Let’s calculate the Dunn index for clustering carried out on the methyl_mat dataset using the clValid package.

## calculate dunn index
## (ratio of the smallest distance between obs not in the same cluster
## to the largest intra-cluster distance)
library("clValid")
## calculate euclidean distance between points 
distmat <- dist(methyl_mat)  
clust <- hclust(distmat, method = "complete")
plot(clust)
A dendrogram for clustering of methylation data. Identical to that in the section Highlighting dendrogram branches, without the colour overlay to show clusters.

Dendrogram for clustering of methylation data.

cut <- cutree(clust, h = 50)

## retrieve Dunn's index for given matrix and clusters
dunn(distance = distmat, cut)
[1] 0.8823501

The value of the Dunn index has no meaning in itself, but is used to compare between sets of clusters with larger values being preferred.

Challenge 4

Examine how changing the h or k arguments in cutree() affects the value of the Dunn index.

Solution:

library("clValid")

distmat <- dist(methyl_mat)
clust <- hclust(distmat, method = "complete")

#Varying h
## Obtaining the clusters
cut_h_20 <- cutree(clust, h = 20)
cut_h_30 <- cutree(clust, h = 30)

## How many clusters?
length(table(cut_h_20))
[1] 36
length(table(cut_h_30))
[1] 14
dunn(distance = distmat, cut_h_20)
[1] 1.61789
dunn(distance = distmat, cut_h_30)
[1] 0.8181846
#Varying k
## Obtaining the clusters
cut_k_10 <- cutree(clust, k = 10)
cut_k_5 <- cutree(clust, k = 5)

## How many clusters?
length(table(cut_k_5))
[1] 5
length(table(cut_k_10))
[1] 10
dunn(distance = distmat, cut_k_5)
[1] 0.8441528
dunn(distance = distmat, cut_k_10)
[1] 0.7967132

The figures below show in a more systematic way how changing the values of k and h using cutree() affect the Dunn index.

h_seq <- 70:10
h_dunn <- sapply(h_seq, function(x) dunn(distance = distmat, cutree(clust, h = x)))
k_seq <- seq(2, 10)
k_dunn <- sapply(k_seq, function(x) dunn(distance = distmat, cutree(clust, k = x)))
plot(h_seq, h_dunn, xlab = "Height (h)", ylab = "Dunn index")
grid()
Scatter plot of Dunn index versus cut height for methylation data. The Dunn index is high (around 1.6) for height values up to 20. The Dunn index drops around height 20 and the points fluctuate around 0.8 and 1 as height increases.

Dunn index versus cut height for methylation data.

You can see that at low values of h, the Dunn index can be high. But this is not very useful - cutting the given tree at a low h value like 15 leads to allmost all observations ending up each in its own cluster. More relevant is the second maximum in the plot, around h=55. Looking at the dendrogram, this corresponds to k=4.

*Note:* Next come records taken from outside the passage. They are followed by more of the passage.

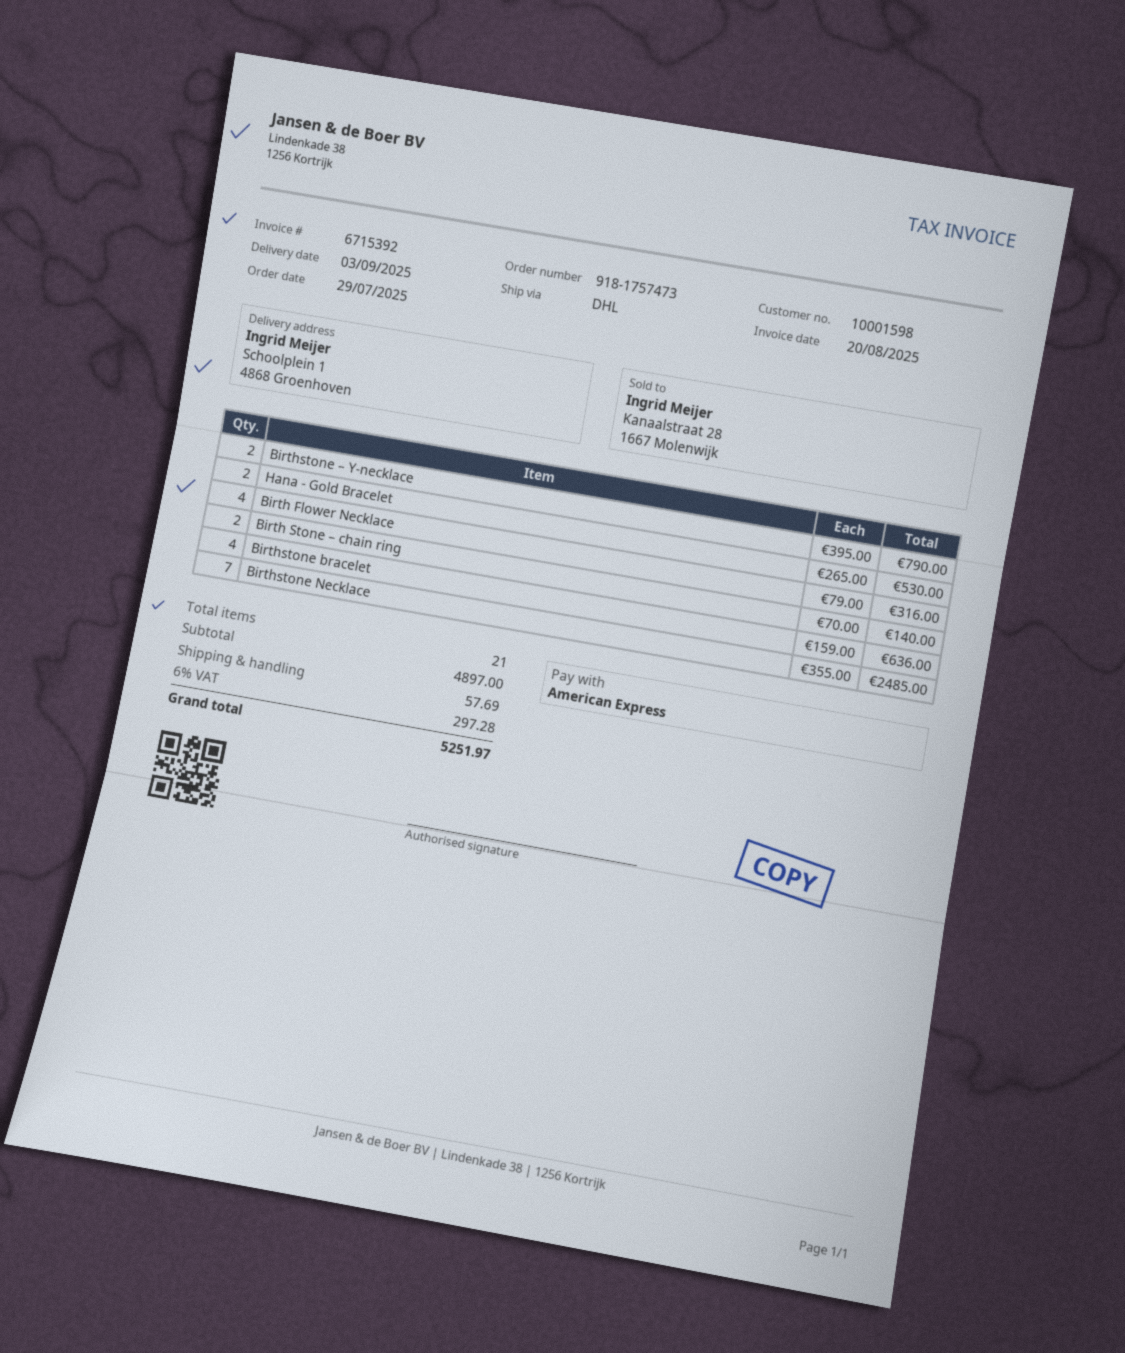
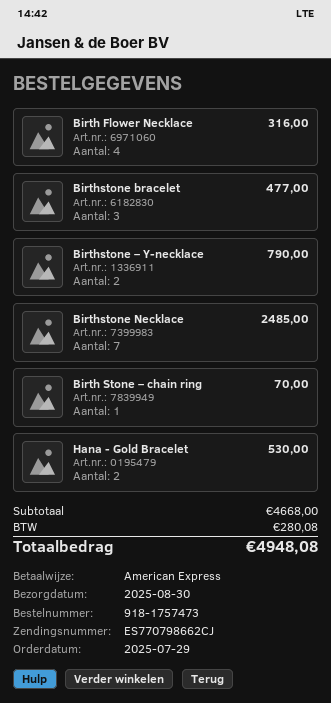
delivery date: 2025-09-03 -> 2025-08-30
Birth Stone – chain ring: 2 for 140.00 -> 1 for 70.00
Birthstone bracelet: 4 for 636.00 -> 3 for 477.00
subtotal: 4897.00 -> 4668.00
shipping: 57.69 -> none
tax: 297.28 -> 280.08
total: 5251.97 -> 4948.08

plot(k_seq, k_dunn, xlab = "Number of clusters (k)", ylab = "Dunn index")
grid()
A scatter plot of the Dunn index versus the number of clusters for the methylation data. The points appear randomly scattered around the plot area between Dunn indices of 0.77 to 0.85, apart from for 4 clusters where the Dunn index reaches just over 0.88.

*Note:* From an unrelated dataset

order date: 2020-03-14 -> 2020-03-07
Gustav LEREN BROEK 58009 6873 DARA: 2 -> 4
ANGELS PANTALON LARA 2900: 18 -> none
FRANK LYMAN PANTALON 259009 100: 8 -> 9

Scatter plot of Dunn index versus the number of clusters for the methylation data.

For the given range of k values explored, we obtain the highest Dunn index with k=4. This is in agreement with the previous plot.

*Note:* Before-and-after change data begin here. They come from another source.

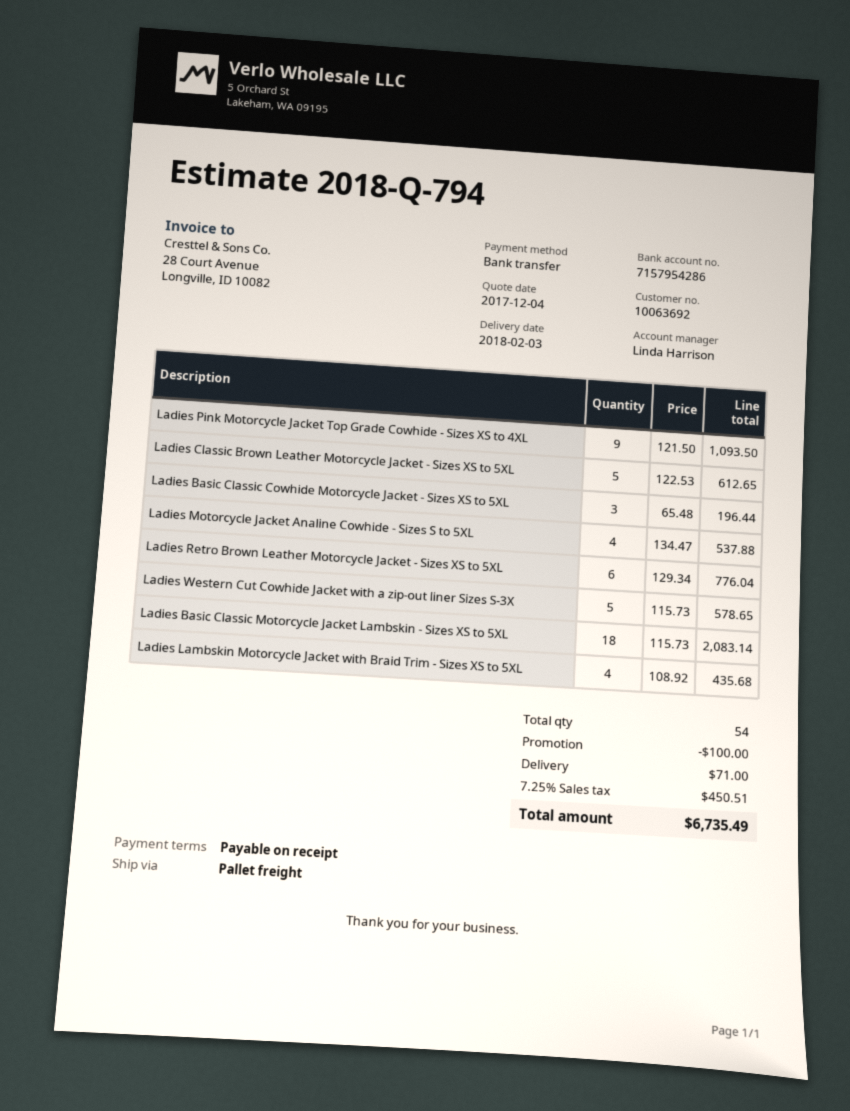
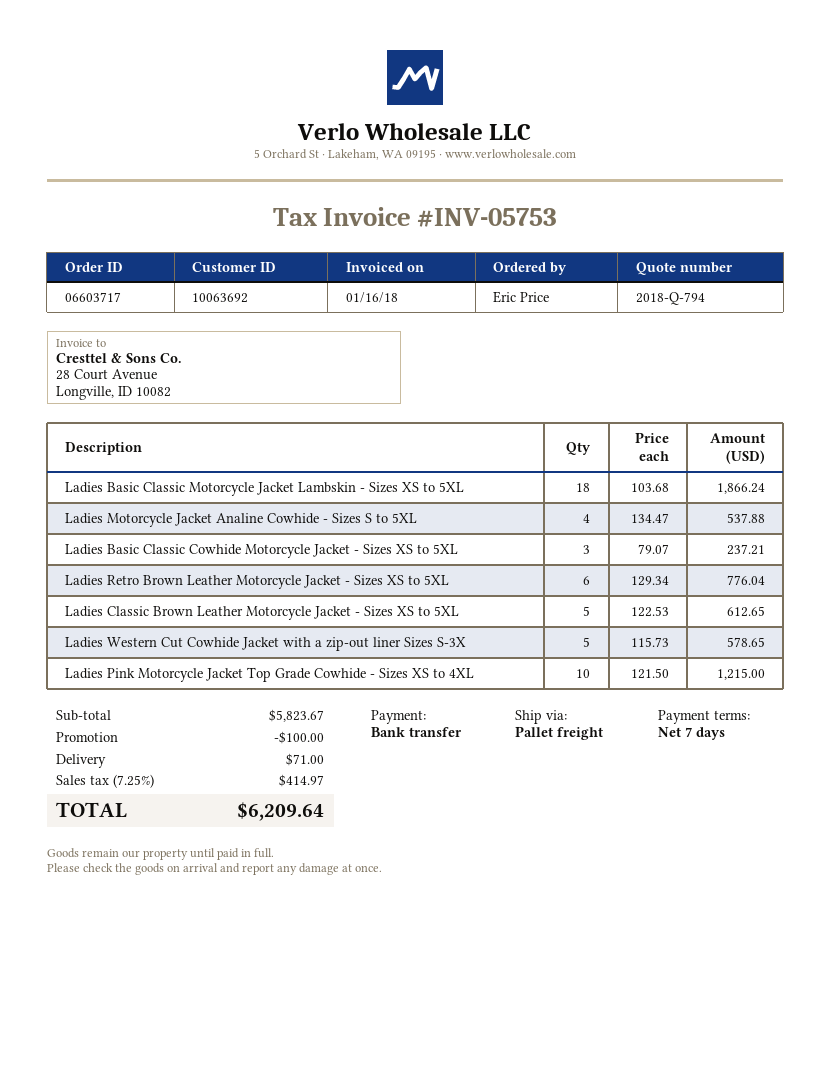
payment terms: on receipt -> 7 days
Ladies Pink Motorcycle Jacket Top Grade Cowhide - Sizes XS to 4XL: 9 x 121.50 = 1093.50 -> 10 x 121.50 = 1215.00
Ladies Basic Classic Cowhide Motorcycle Jacket - Sizes XS to 5XL: 3 x 65.48 = 196.44 -> 3 x 79.07 = 237.21
Ladies Basic Classic Motorcycle Jacket Lambskin - Sizes XS to 5XL: 18 x 115.73 = 2083.14 -> 18 x 103.68 = 1866.24
Ladies Lambskin Motorcycle Jacket with Braid Trim - Sizes XS to 5XL: 4 x 108.92 = 435.68 -> none
tax: 7.25% = 450.51 -> 7.25% = 414.97
total: 6735.49 -> 6209.64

There have been criticisms of the use of the Dunn index in validating clustering results, due to its high sensitivity to noise in the dataset. An alternative is to use silhouette scores (see the k-means clustering episode).

As we said before (see previous episode), clustering is a non-trivial task. It is important to think about the nature of your data and your expectations rather than blindly using a some algorithm for clustering or cluster validation.

Further reading

Key Points

  • Hierarchical clustering uses an algorithm to group similar data points into clusters. A dendrogram is used to plot relationships between clusters (using the hclust() function in R).

  • Hierarchical clustering differs from k-means clustering as it does not require the user to specify expected number of clusters

  • The distance (dissimilarity) matrix can be calculated in various ways, and different clustering algorithms (linkage methods) can affect the resulting dendrogram.

  • The Dunn index can be used to validate clusters using the original dataset.